After the shock departure of singer/guitarist Daniel Blumberg Yuck finally release their second album ‘Glow And Behold’, it seems that the change in line-up has created a pretty new sound within the band. With their first album released back in 2011 having quite a punchy indie/pop sound this has a much more mature feel to it with new instrumentation and somewhat sadder songs like ‘Memorial Fields’ which features a blush of brass and some nice psych reversed guitar noises.
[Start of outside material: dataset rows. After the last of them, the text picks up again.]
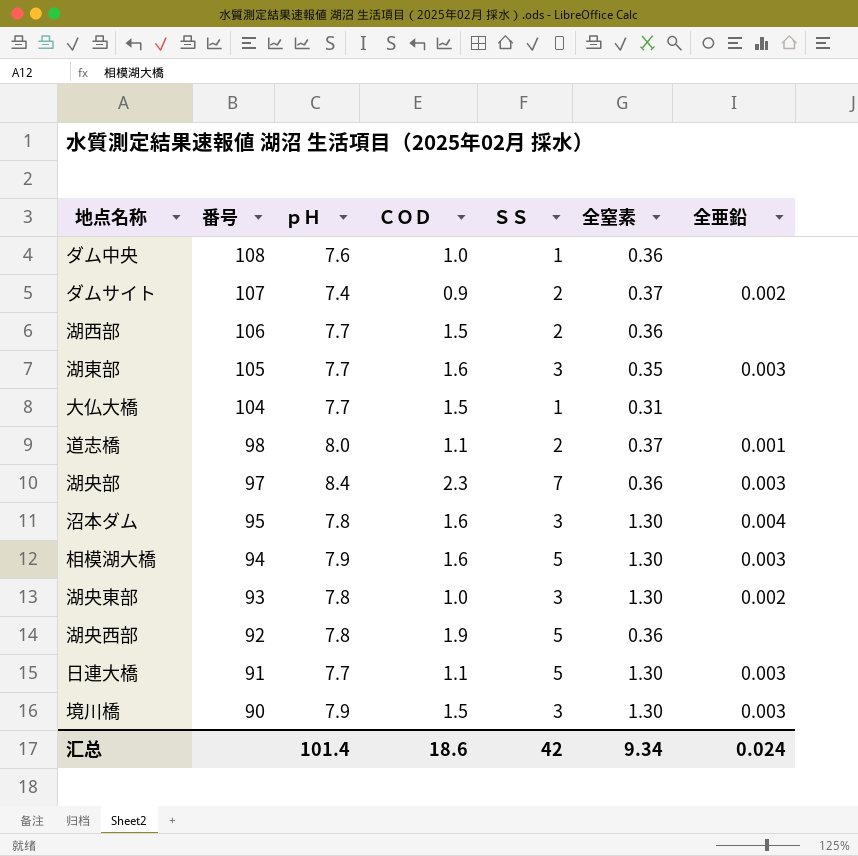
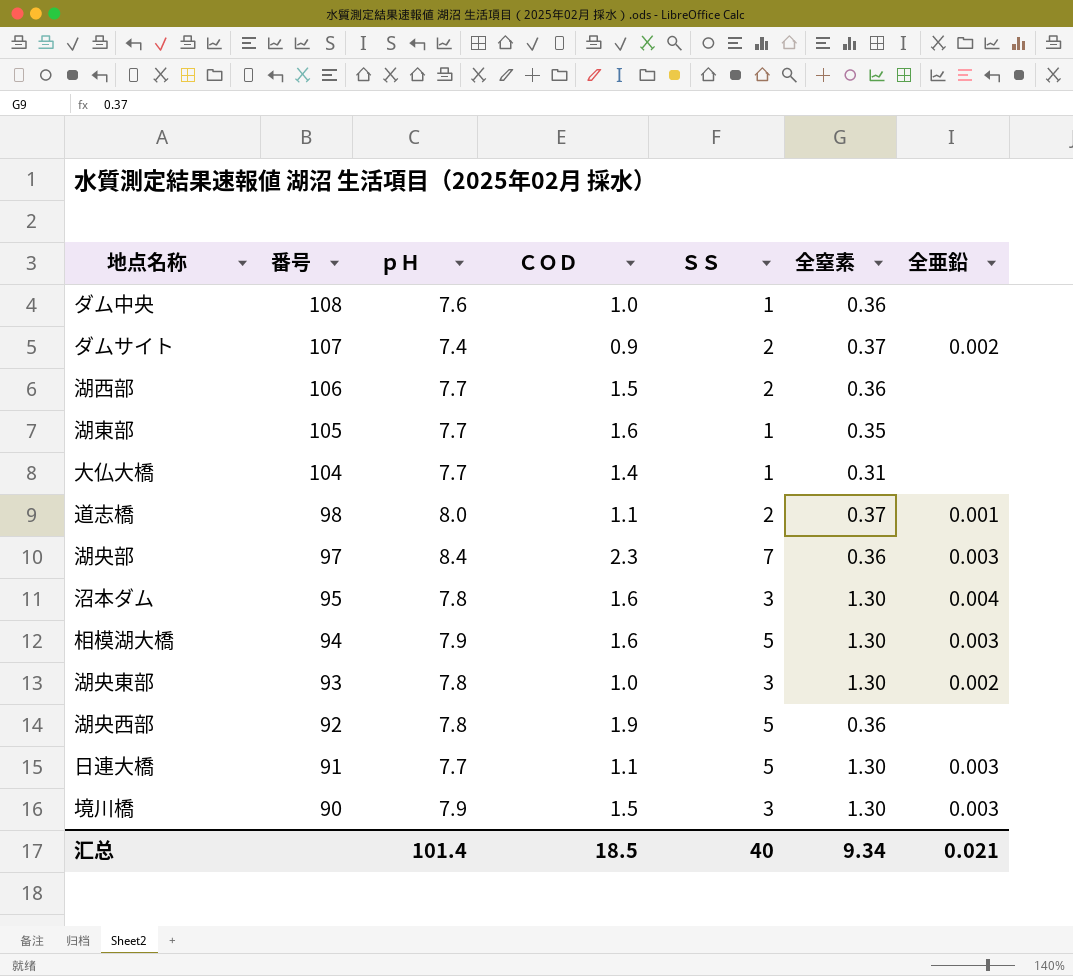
湖東部 | ＳＳ: 3 -> 1
湖東部 | 全亜鉛: 0.003 -> none
大仏大橋 | ＣＯＤ: 1.5 -> 1.4
汇总 | ＣＯＤ: 18.6 -> 18.5
汇总 | ＳＳ: 42 -> 40
汇总 | 全亜鉛: 0.024 -> 0.021

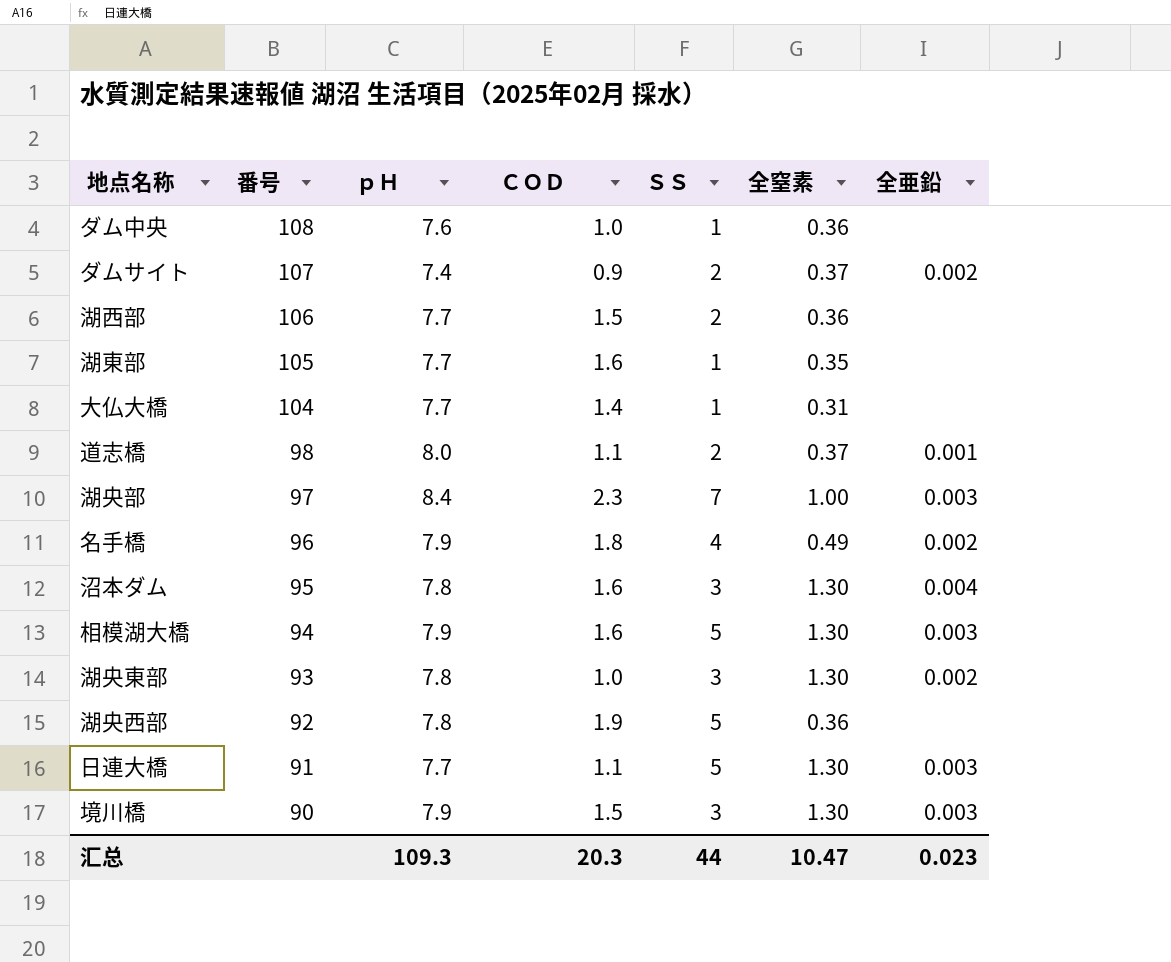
湖央部 | 全窒素: 0.36 -> 1.00
row 名手橋: none -> 96 | 7.9 | 1.8 | 4 | 0.49 | 0.002
汇总 | ｐＨ: 101.4 -> 109.3
汇总 | ＣＯＤ: 18.5 -> 20.3
汇总 | ＳＳ: 40 -> 44
汇总 | 全窒素: 9.34 -> 10.47
汇总 | 全亜鉛: 0.021 -> 0.023

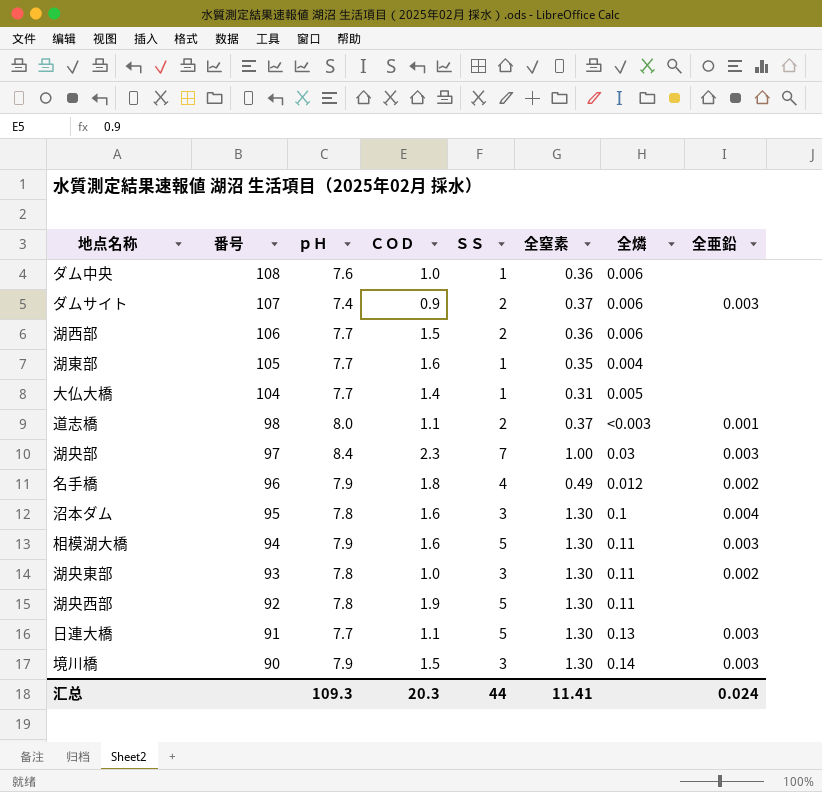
column 全燐 | position: none -> 7
ダムサイト | 全亜鉛: 0.002 -> 0.003
湖央西部 | 全窒素: 0.36 -> 1.30
汇总 | 全窒素: 10.47 -> 11.41
汇总 | 全亜鉛: 0.023 -> 0.024

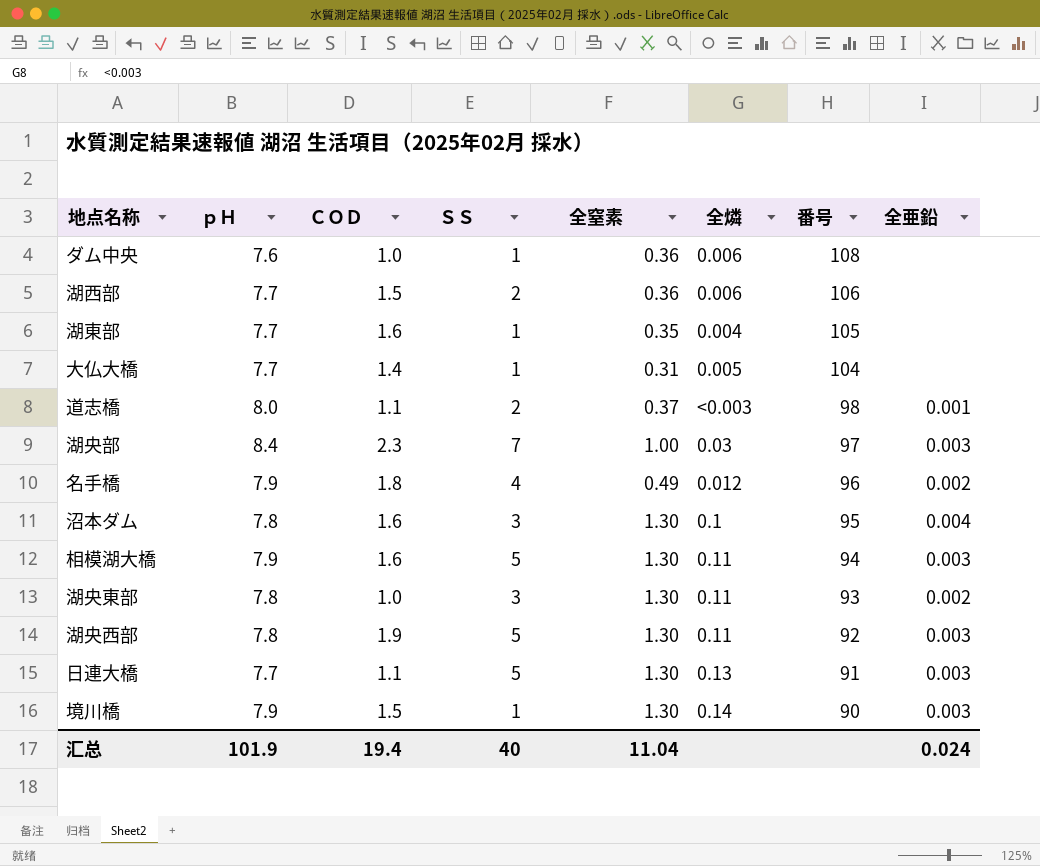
column 番号 | position: 2 -> 7
row ダムサイト: 107 | 7.4 | 0.9 | 2 | 0.37 | 0.006 | 0.003 -> none
湖央西部 | 全亜鉛: none -> 0.003
境川橋 | ＳＳ: 3 -> 1
汇总 | ｐＨ: 109.3 -> 101.9
汇总 | ＣＯＤ: 20.3 -> 19.4
汇总 | ＳＳ: 44 -> 40
汇总 | 全窒素: 11.41 -> 11.04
What remains thankfully is their lush trademark Smashing Pumpkins style distortion, ‘Middle Sea’ is a fine example of this with its stomping indie rock sound. The brass thing seems to rear its head quite a lot here and it does seem to work for them quite well, elements of that good ol’ shoegaze thing pops up too like ‘Rebirth’ which has a great MBV whammy sound. A lot of people would say this sound is a bit stale these days but if it’s used in the right context it can sound perfect. Yuck may have lost an important part of their line-up but they certainly haven’t lost their shine. released on Fat Possum records and featuring lovely cover artwork by Katherine Campbell ‘Glow And Behold’ is a great comeback that will hopefully keep Yuck going strong for a few more years yet.
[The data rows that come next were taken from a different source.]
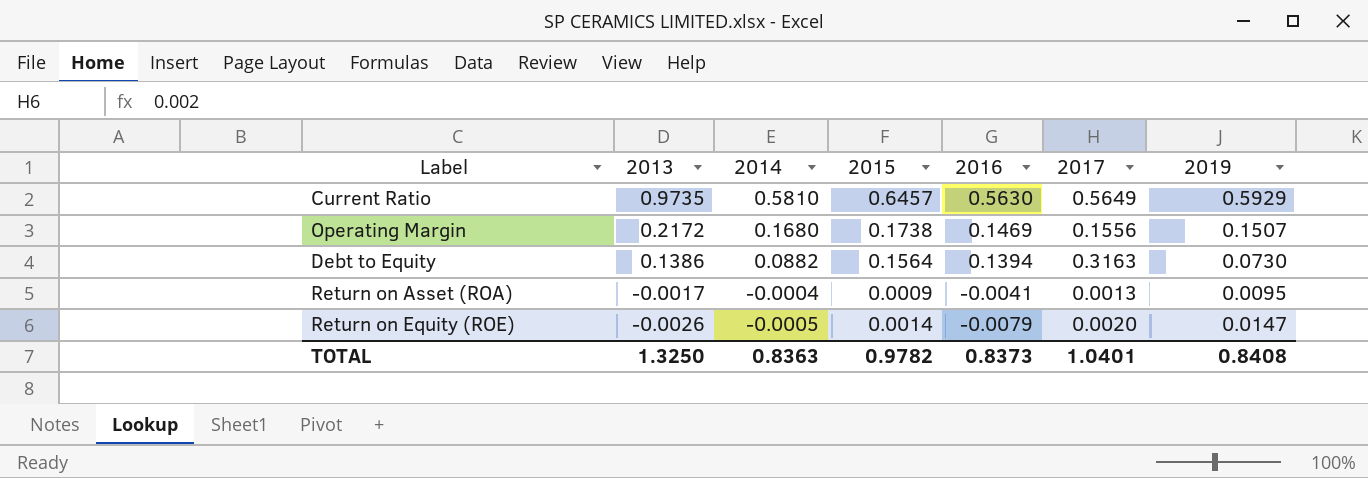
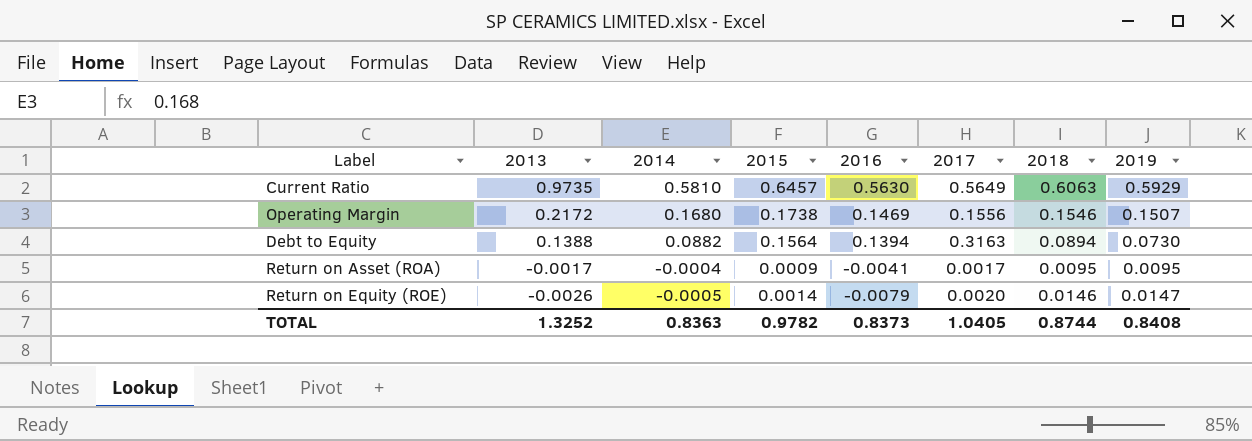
column 2018 | position: none -> 7
Debt to Equity | 2013: 0.1386 -> 0.1388
Return on Asset (ROA) | 2017: 0.0013 -> 0.0017
TOTAL | 2013: 1.3250 -> 1.3252
TOTAL | 2017: 1.0401 -> 1.0405

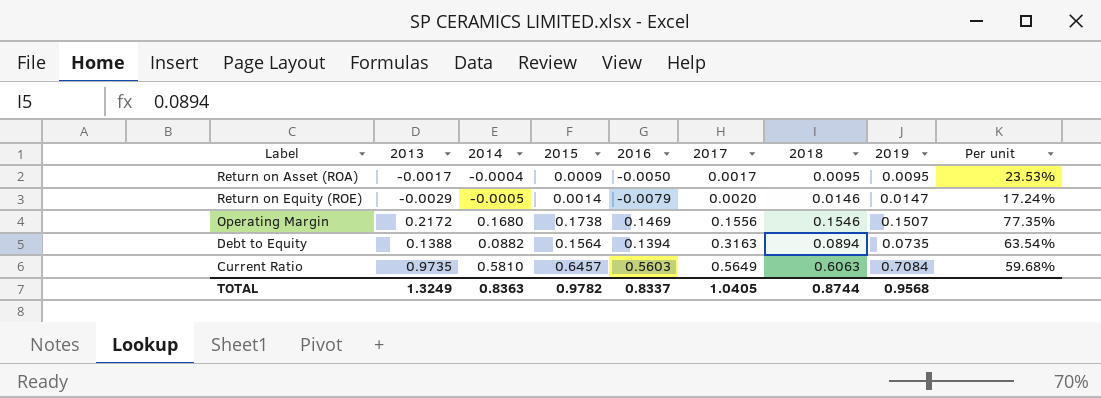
row order: 2013 descending -> 2017 ascending
column Per unit | formula: none -> [2014] / [2013]
Return on Asset (ROA) | 2016: -0.0041 -> -0.0050
Return on Equity (ROE) | 2013: -0.0026 -> -0.0029
Debt to Equity | 2019: 0.0730 -> 0.0735
Current Ratio | 2016: 0.5630 -> 0.5603
Current Ratio | 2019: 0.5929 -> 0.7084
TOTAL | 2013: 1.3252 -> 1.3249
TOTAL | 2016: 0.8373 -> 0.8337
TOTAL | 2019: 0.8408 -> 0.9568

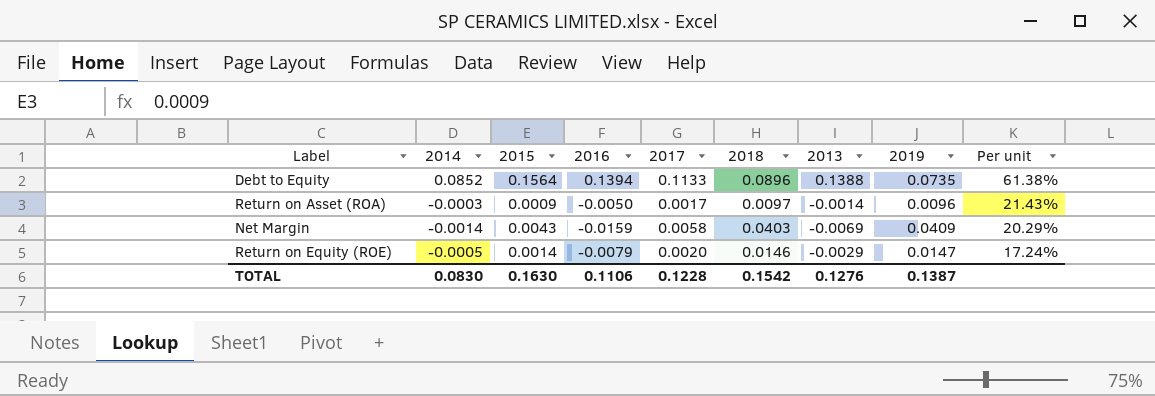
row order: 2017 ascending -> Per unit descending
column 2013 | position: 2 -> 7
row Operating Margin: 0.2172 | 0.1680 | 0.1738 | 0.1469 | 0.1556 | 0.1546 | 0.1507 | 77.35% -> none
row Current Ratio: 0.9735 | 0.5810 | 0.6457 | 0.5603 | 0.5649 | 0.6063 | 0.7084 | 59.68% -> none
Debt to Equity | 2014: 0.0882 -> 0.0852
Debt to Equity | 2017: 0.3163 -> 0.1133
Debt to Equity | 2018: 0.0894 -> 0.0896
Debt to Equity | Per unit: 63.54% -> 61.38%
Return on Asset (ROA) | 2014: -0.0004 -> -0.0003
Return on Asset (ROA) | 2018: 0.0095 -> 0.0097
Return on Asset (ROA) | 2013: -0.0017 -> -0.0014
Return on Asset (ROA) | 2019: 0.0095 -> 0.0096
Return on Asset (ROA) | Per unit: 23.53% -> 21.43%
row Net Margin: none -> -0.0014 | 0.0043 | -0.0159 | 0.0058 | 0.0403 | -0.0069 | 0.0409 | 20.29%
TOTAL | 2014: 0.8363 -> 0.0830
TOTAL | 2015: 0.9782 -> 0.1630
TOTAL | 2016: 0.8337 -> 0.1106
TOTAL | 2017: 1.0405 -> 0.1228
TOTAL | 2018: 0.8744 -> 0.1542
TOTAL | 2013: 1.3249 -> 0.1276
TOTAL | 2019: 0.9568 -> 0.1387

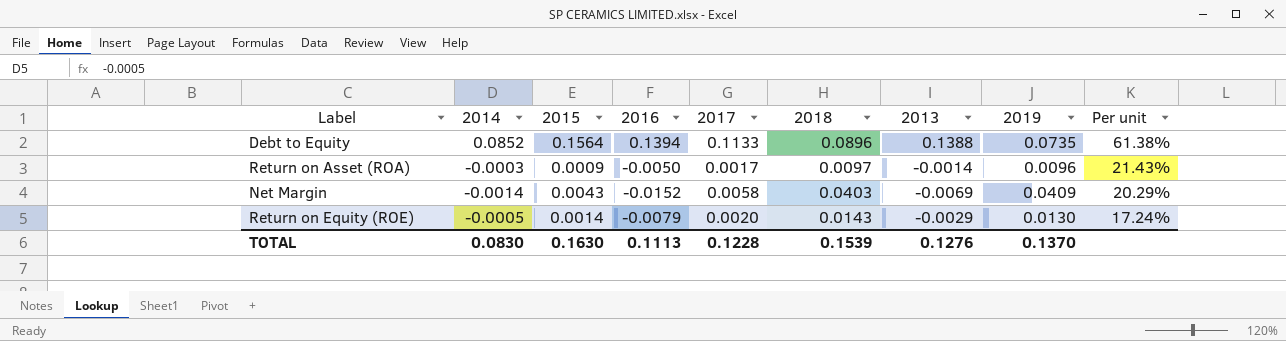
Net Margin | 2016: -0.0159 -> -0.0152
Return on Equity (ROE) | 2018: 0.0146 -> 0.0143
Return on Equity (ROE) | 2019: 0.0147 -> 0.0130
TOTAL | 2016: 0.1106 -> 0.1113
TOTAL | 2018: 0.1542 -> 0.1539
TOTAL | 2019: 0.1387 -> 0.1370

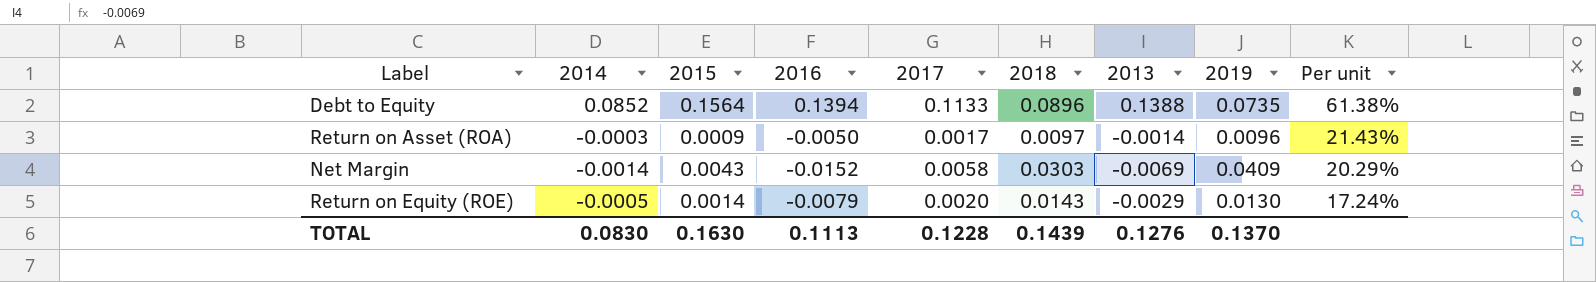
Net Margin | 2018: 0.0403 -> 0.0303
TOTAL | 2018: 0.1539 -> 0.1439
7/10 Penrith Steve Customer review, 18th October 2014
“Gold & Behold” is a gentler album than its grungier, anachronistic and surprisingly popular predecessor. Rather than recalling all of the American bands I loved in the early 90s, (Yo La Tengo, New Radiant Stormking, Silkworm) this is more of an English indie affair, listen to “Rebirth” for example. “Lose My Breath” is the stand out track but the whole album has a certain listenable loveliness about it. There is a definite shoegaze factor, “Memorial Fields” and “Somewhere” are good examples. The title track serves as a fitting album closer. It has a hint of “Carnival Of Light” era Ride about it and ends with a Beatles-esque fanfare.